Benchmark methodology

Each benchmark is a specific test case for a given simulator that runs on a large number of different hardware resources. The goal is to provide a comprehensive comparison of the performance of different hardware resources for that test case while providing insights into the scalability and efficiency enhancements offered by cloud-based computing solutions for computational needs. Multiple metrics are made available, being the most common the time taken to complete the simulation and the cost of running that simulation. As the project evolves, more metrics will be added to the benchmarks.

The type of resources used in each benchmark session depends on the simulator and, particularly, on how the simulator was compiled. For some simulators, AMD-based builds are not yet available. Again, as the project evolves, these limitations will be removed.

Benchmark outputs

Each benchmark session is directly translated to an independent report that belongs to a specific simulator. Each simulator provides an overview of the simulator itself and lists the benchmarks available for it. Each report is composed of a description of the test case followed by a minimum of two plots, as detailed below. The raw information used to build those plots is available inside collapsible sections; the version and compilation details of the simulator are also provided.

Plot 1 - Execution times

The first plot shows a direct comparison of the average execution times of the test case among the different machine types. The execution times are presented as horizontal bars, sorted in ascending execution order, with shorter bars indicating faster execution times.

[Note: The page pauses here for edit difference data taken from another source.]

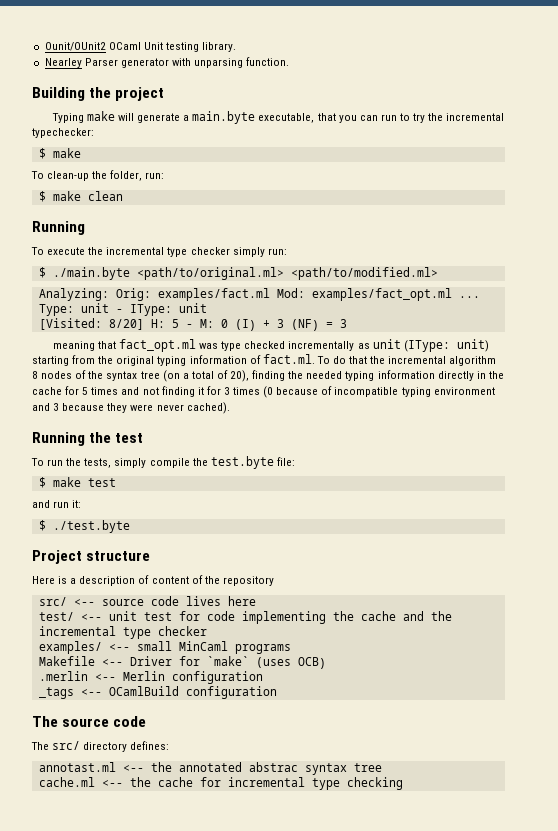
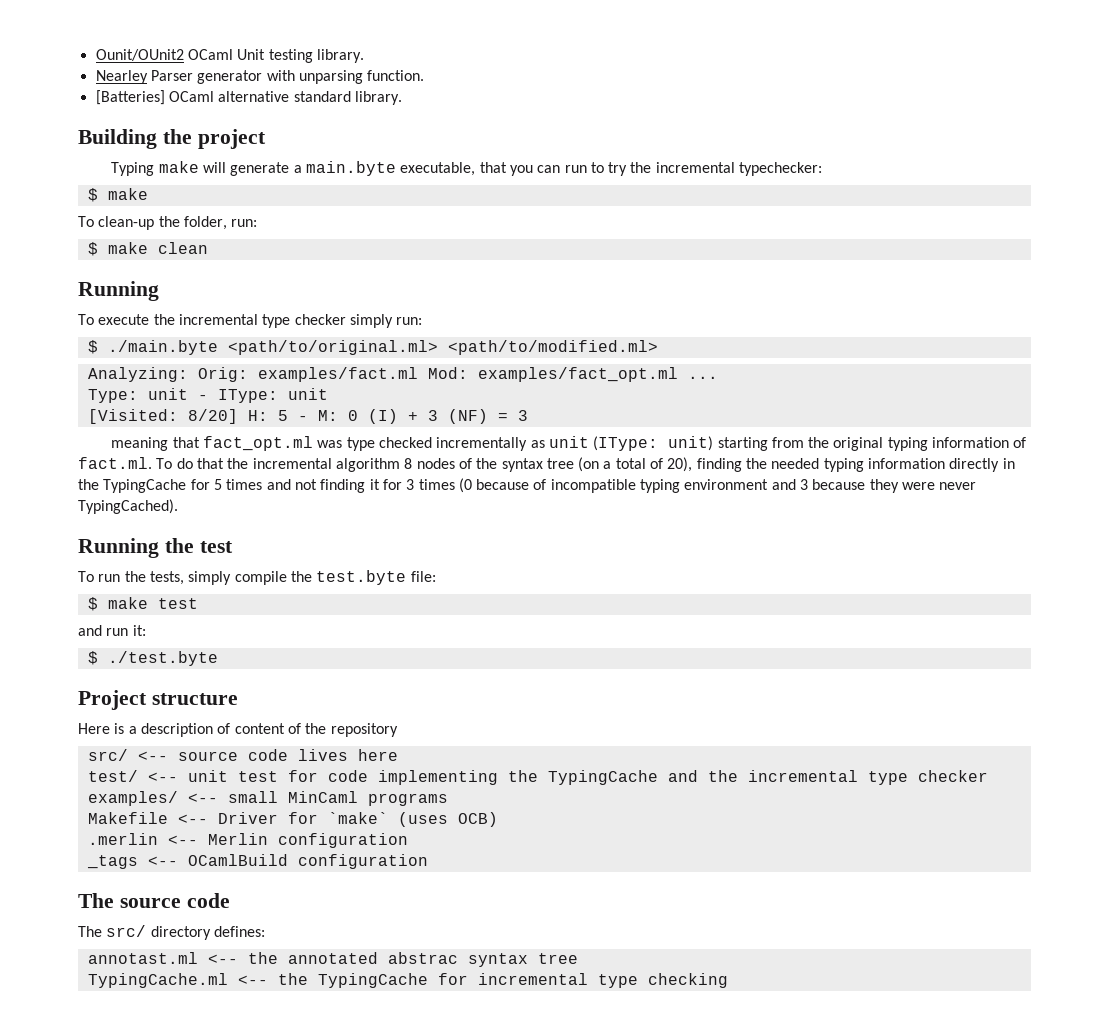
+ [Batteries] OCaml alternative standard library.
- unit) starting from the original typing information of fact.ml. To do that the incremental algorithm 8 nodes of the syntax tree (on a total of 20), finding the needed typing information directly in the cache for 5 times and not finding it for 3 times (0 because of incompatible typing environment and 3 because they were never cached).
+ unit) starting from the original typing information of fact.ml. To do that the incremental algorithm 8 nodes of the syntax tree (on a total of 20), finding the needed typing information directly in the TypingCache for 5 times and not finding it for 3 times (0 because of incompatible typing environment and 3 because they were never TypingCached).
- test/ <-- unit test for code implementing the cache and the incremental type checker
+ test/ <-- unit test for code implementing the TypingCache and the incremental type checker
- cache.ml <-- the cache for incremental type checking
+ TypingCache.ml <-- the TypingCache for incremental type checking

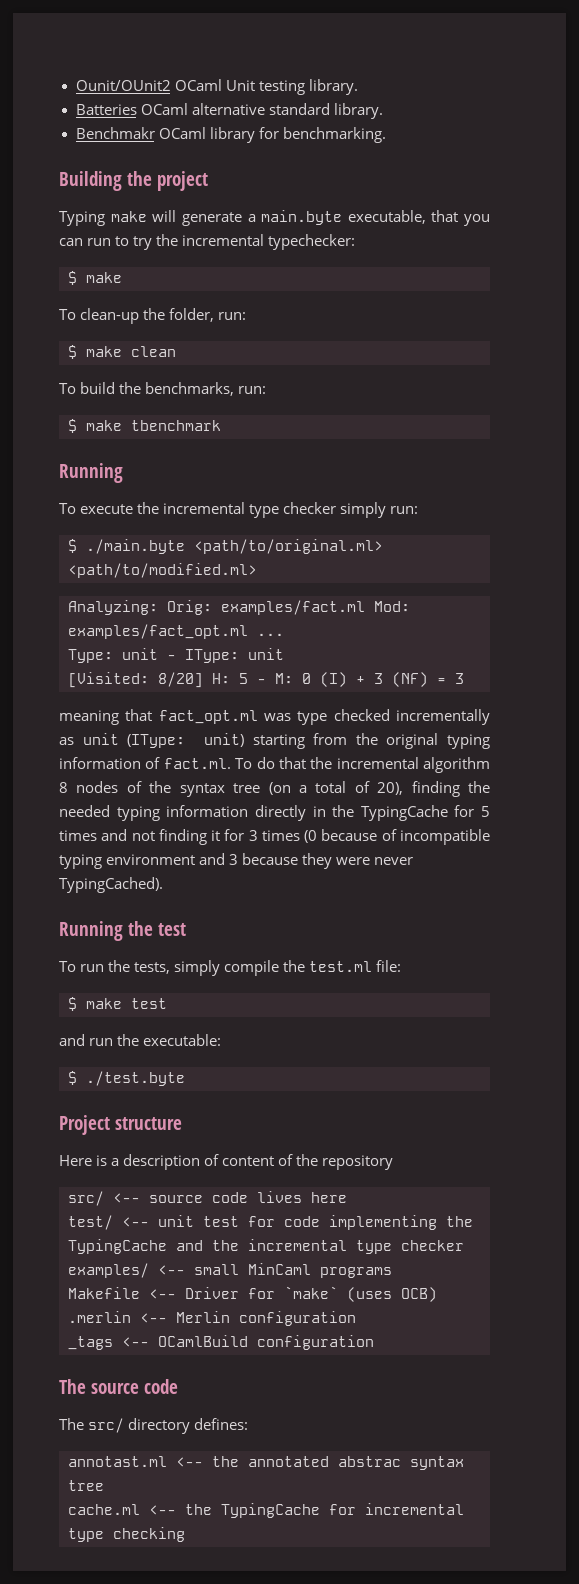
- Nearley Parser generator with unparsing function.
- [Batteries] OCaml alternative standard library.
+ Batteries OCaml alternative standard library.
+ Benchmakr OCaml library for benchmarking.
+ To build the benchmarks, run:
+ $ make tbenchmark
- To run the tests, simply compile the test.byte file:
+ To run the tests, simply compile the test.ml file:
- and run it:
+ and run the executable:
- TypingCache.ml <-- the TypingCache for incremental type checking
+ cache.ml <-- the TypingCache for incremental type checking

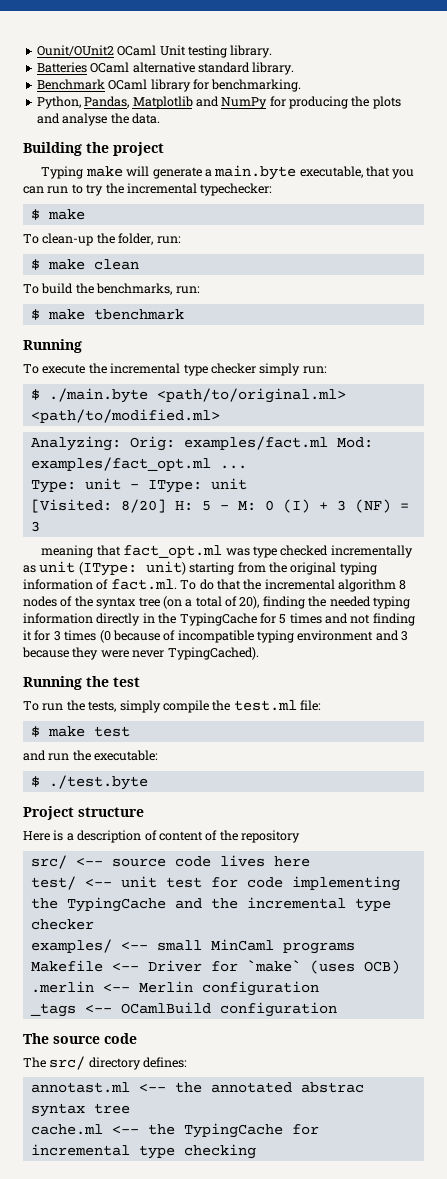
- Benchmakr OCaml library for benchmarking.
+ Benchmark OCaml library for benchmarking.
+ Python, Pandas, Matplotlib and NumPy for producing the plots and analyse the data.

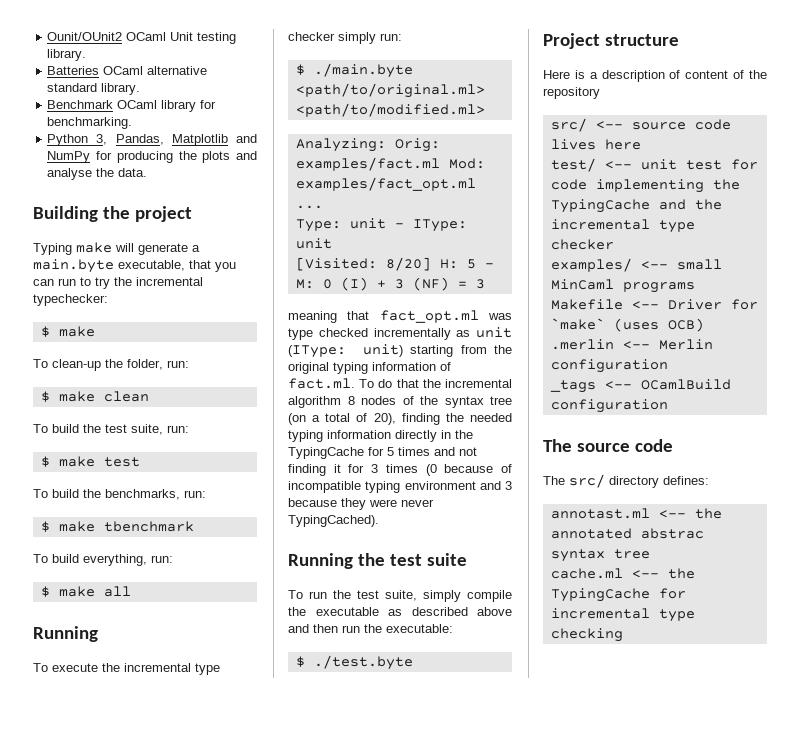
- Python, Pandas, Matplotlib and NumPy for producing the plots and analyse the data.
+ Python 3, Pandas, Matplotlib and NumPy for producing the plots and analyse the data.
+ To build the test suite, run:
+ $ make test
+ To build everything, run:
+ $ make all
- Running the test
+ Running the test suite
- To run the tests, simply compile the test.ml file:
- $ make test
- and run the executable:
+ To run the test suite, simply compile the executable as described above and then run the executable:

The cloud machines are colored in blue, while the local baseline machines are, typically, colored green.

image


Plot 2 - Simulation Cost vs Execution times

The second plot shows how the run times (x-axis) and simulation costs (y-axis) vary with the number of cores for each machine type, with the number of virtual CPUs encoded in the size of the markers. Generally speaking, the best value for money is found in the bottom left corner of the plot, thus representing the cheapest option that still provides results in a reasonable amount of time.

image

Statistics

All metrics are calculated using the average of 5 independent runs. When possible, standard deviations are presented alongside the nominal value. Execution times are taken as the wall-clock times, i.e., the time taken to execute the simulation command. The cost of running the simulation is obtained by multiplying the execution time by the price per hour of the target machine.

FAQ

How did we run the benchmark cases locally?

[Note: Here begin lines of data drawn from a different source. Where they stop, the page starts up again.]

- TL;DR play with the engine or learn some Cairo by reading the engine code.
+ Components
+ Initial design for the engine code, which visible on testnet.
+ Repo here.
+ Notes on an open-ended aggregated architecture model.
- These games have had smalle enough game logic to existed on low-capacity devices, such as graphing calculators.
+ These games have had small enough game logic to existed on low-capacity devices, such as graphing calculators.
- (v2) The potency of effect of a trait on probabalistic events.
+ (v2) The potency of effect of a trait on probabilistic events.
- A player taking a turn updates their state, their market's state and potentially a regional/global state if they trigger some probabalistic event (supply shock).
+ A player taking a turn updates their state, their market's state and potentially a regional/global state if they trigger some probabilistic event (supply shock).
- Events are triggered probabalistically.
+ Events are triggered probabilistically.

The local runs are executed by deploying the relevant docker container for the simulator on the local machine. The docker containers are available via Kutu, our public image repository, and are the same that run on the GCP cloud using our API. The test case input files are then run manually through the command line. The execution time of the test case is taken as the wall-clock time for the simulation command, just as in the cloud runs. The following snippet exemplifies how we run a test case in a local machine, using the demo files provided by the Inductiva API for the SWAN simulator, and how we use the time command to measure the execution time (2.24 s) of this test case:

	
$ wget https://storage.googleapis.com/inductiva-api-demo-files/swan-input-example.zip $ unzip swan-input-example.zip $ mv swan-input-example/a11refr.swn swan-input-example/INPUT $ docker run -it \ -v ./swan-input-example:/home/swan_test_case \ inductiva/kutu:swan_v41.45 \ /bin/bash -c "cd /home/swan_test_case; \ time mpirun --allow-run-as-root --use-hwthread-cpus -np 1 swan.exe" SWAN is preparing computation iteration 1; sweep 1 [...truncated output...] +SWAN is processing output request 4 real 0m2.240s # <--- This is the wall-clock time used to run the simulation user 0m2.132s sys 0m0.064s

How do local runs differ from the ones executed using the API over Google Compute Platform (GCP)?

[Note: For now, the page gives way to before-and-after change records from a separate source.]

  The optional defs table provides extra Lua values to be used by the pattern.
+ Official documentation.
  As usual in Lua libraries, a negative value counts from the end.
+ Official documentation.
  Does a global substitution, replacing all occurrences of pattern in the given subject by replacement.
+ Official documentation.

The local test cases are executed inside a containerized environment using Docker, which runs directly on top of the kernel. This resembles a typical local installation in which Docker is installed on the OS that runs directly on "bare metal". No additional layers of virtualization are present in this setup. However, the test cases executed using the API on the Google Compute Platform run inside a container that runs on top of a virtual machine that runs on top of the Google Cloud infrastructure. This means that there are additional layers of virtualization between the test case and the physical hardware. This difference can have an impact on the run times of the test cases, which are not trivial to quantify. Also, the simulations running through the API use Apptainer containers which are more suitable for HPC workloads, which might also impact the execution times. As the project evolves, we will provide more detailed information on the differences between the local and cloud runs, and attempt to quantify the impact of the additional layers of virtualization on the run times.